> [Directions]: In the records below, count the lines that have "changes" and answer with the number alone.

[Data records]
___
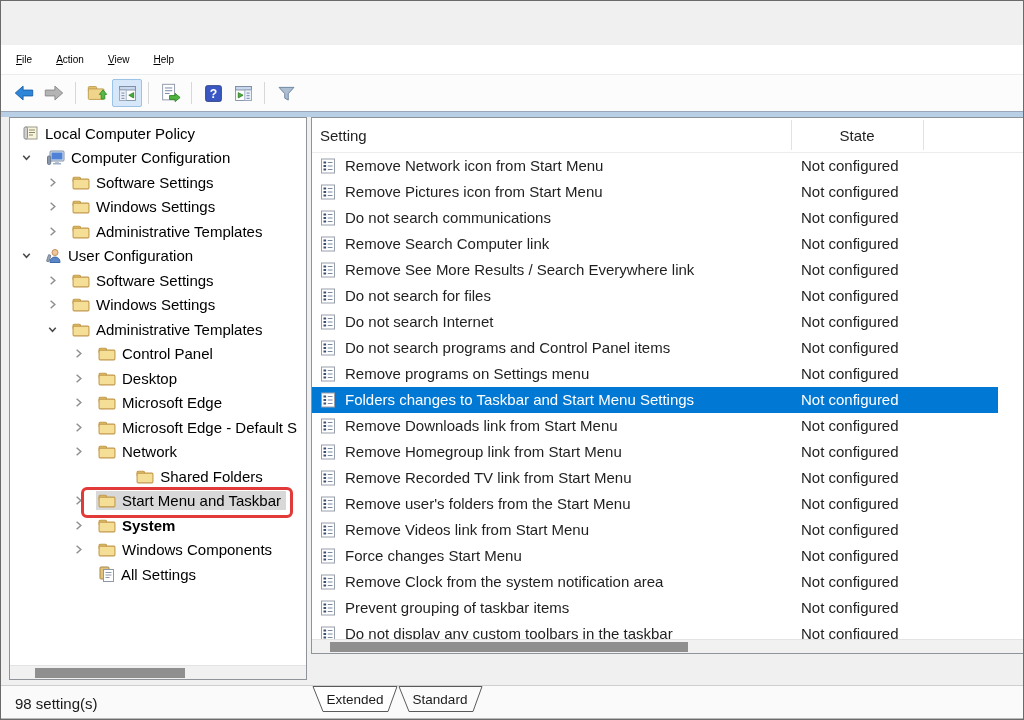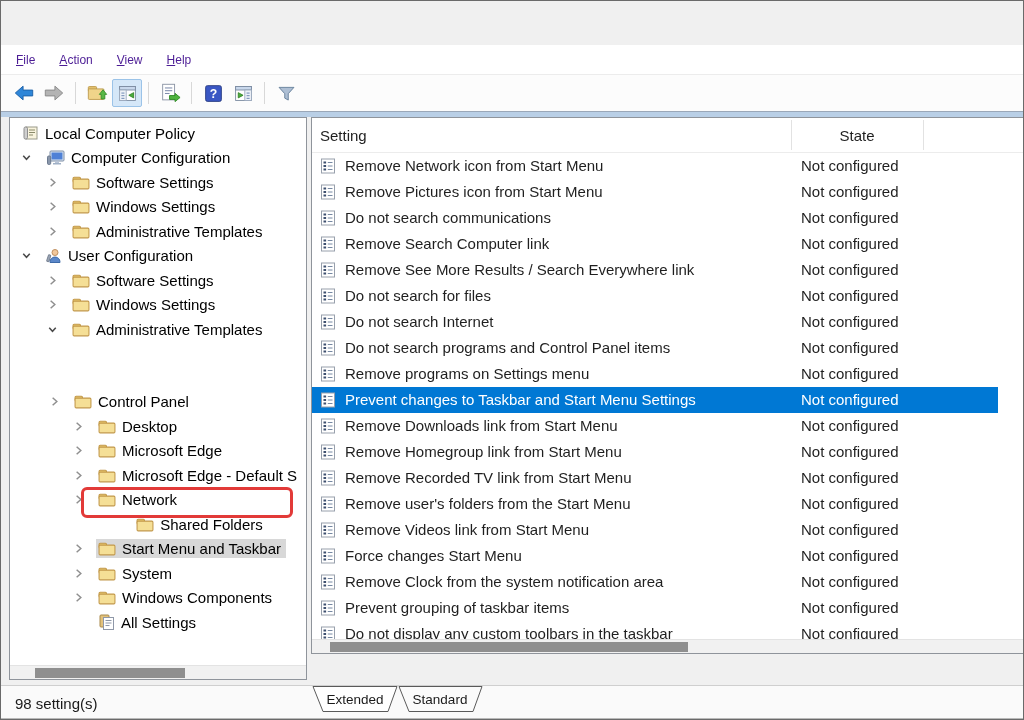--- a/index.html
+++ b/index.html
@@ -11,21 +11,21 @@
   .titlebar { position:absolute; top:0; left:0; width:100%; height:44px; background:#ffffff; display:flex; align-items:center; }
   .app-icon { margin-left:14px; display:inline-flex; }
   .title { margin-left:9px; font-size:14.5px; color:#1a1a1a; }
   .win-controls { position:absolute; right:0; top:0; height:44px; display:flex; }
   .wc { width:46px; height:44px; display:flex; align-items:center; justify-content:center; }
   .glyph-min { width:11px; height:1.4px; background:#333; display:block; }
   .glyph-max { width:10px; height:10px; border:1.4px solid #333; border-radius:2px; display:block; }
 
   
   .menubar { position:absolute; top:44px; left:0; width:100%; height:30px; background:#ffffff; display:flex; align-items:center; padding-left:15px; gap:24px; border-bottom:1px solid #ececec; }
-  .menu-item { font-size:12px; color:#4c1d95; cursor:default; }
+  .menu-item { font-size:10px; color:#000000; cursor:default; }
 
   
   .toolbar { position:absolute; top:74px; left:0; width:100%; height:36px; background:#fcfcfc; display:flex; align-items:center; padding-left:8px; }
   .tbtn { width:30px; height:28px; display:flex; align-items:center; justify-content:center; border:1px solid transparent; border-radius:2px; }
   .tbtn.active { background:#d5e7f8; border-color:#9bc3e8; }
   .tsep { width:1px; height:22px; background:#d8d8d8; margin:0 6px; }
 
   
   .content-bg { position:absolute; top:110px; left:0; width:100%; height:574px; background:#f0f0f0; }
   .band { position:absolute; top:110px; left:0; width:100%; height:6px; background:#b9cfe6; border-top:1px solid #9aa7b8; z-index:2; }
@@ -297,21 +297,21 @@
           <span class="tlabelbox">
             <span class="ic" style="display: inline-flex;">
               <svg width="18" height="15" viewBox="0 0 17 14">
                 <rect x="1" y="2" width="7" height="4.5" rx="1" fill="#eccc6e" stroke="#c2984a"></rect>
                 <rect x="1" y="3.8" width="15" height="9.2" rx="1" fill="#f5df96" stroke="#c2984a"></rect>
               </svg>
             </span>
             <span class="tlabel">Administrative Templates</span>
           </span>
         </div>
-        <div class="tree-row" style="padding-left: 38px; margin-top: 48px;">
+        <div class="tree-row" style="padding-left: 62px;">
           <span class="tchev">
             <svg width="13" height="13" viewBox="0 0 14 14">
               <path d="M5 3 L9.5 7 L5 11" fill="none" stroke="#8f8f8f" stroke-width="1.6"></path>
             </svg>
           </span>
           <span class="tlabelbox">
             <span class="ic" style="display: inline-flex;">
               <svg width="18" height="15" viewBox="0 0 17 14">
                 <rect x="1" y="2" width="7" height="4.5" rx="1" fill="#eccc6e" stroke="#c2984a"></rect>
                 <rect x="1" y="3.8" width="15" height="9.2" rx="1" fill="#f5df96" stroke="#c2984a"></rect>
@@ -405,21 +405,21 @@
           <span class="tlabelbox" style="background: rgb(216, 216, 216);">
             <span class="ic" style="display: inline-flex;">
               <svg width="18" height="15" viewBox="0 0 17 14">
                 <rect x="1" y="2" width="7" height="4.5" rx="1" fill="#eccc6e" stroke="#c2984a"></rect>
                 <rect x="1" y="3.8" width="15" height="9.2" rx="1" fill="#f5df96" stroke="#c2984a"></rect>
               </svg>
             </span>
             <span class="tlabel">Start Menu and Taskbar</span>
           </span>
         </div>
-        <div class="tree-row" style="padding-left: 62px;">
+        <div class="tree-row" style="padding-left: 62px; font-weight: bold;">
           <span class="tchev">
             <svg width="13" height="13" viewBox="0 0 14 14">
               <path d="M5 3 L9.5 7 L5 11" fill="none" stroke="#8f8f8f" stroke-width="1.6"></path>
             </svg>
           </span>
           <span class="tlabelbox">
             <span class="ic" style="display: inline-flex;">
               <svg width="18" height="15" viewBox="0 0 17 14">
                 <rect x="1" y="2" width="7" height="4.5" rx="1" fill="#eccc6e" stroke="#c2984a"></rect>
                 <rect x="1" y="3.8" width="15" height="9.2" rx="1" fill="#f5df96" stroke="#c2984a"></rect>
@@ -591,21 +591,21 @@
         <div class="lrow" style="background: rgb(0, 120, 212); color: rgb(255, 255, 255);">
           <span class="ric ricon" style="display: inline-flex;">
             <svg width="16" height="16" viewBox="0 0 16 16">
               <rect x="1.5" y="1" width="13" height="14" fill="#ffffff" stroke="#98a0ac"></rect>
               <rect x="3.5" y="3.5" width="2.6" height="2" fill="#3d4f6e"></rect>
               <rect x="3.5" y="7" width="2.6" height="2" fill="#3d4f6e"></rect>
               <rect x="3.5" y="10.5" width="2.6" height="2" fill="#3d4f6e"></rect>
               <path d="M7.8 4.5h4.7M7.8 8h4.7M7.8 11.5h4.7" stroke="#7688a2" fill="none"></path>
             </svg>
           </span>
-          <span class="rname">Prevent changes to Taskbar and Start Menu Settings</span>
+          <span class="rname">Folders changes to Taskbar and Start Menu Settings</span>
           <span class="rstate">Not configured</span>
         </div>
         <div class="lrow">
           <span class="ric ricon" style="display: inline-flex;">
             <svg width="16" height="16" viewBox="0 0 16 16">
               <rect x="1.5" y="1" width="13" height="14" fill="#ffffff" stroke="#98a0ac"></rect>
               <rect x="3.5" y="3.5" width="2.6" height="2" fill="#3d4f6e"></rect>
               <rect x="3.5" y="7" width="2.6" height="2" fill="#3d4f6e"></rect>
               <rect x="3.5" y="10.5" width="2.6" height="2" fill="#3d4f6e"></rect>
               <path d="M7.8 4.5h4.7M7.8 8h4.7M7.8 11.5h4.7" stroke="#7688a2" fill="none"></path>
___
> [Answer to the problem]: 2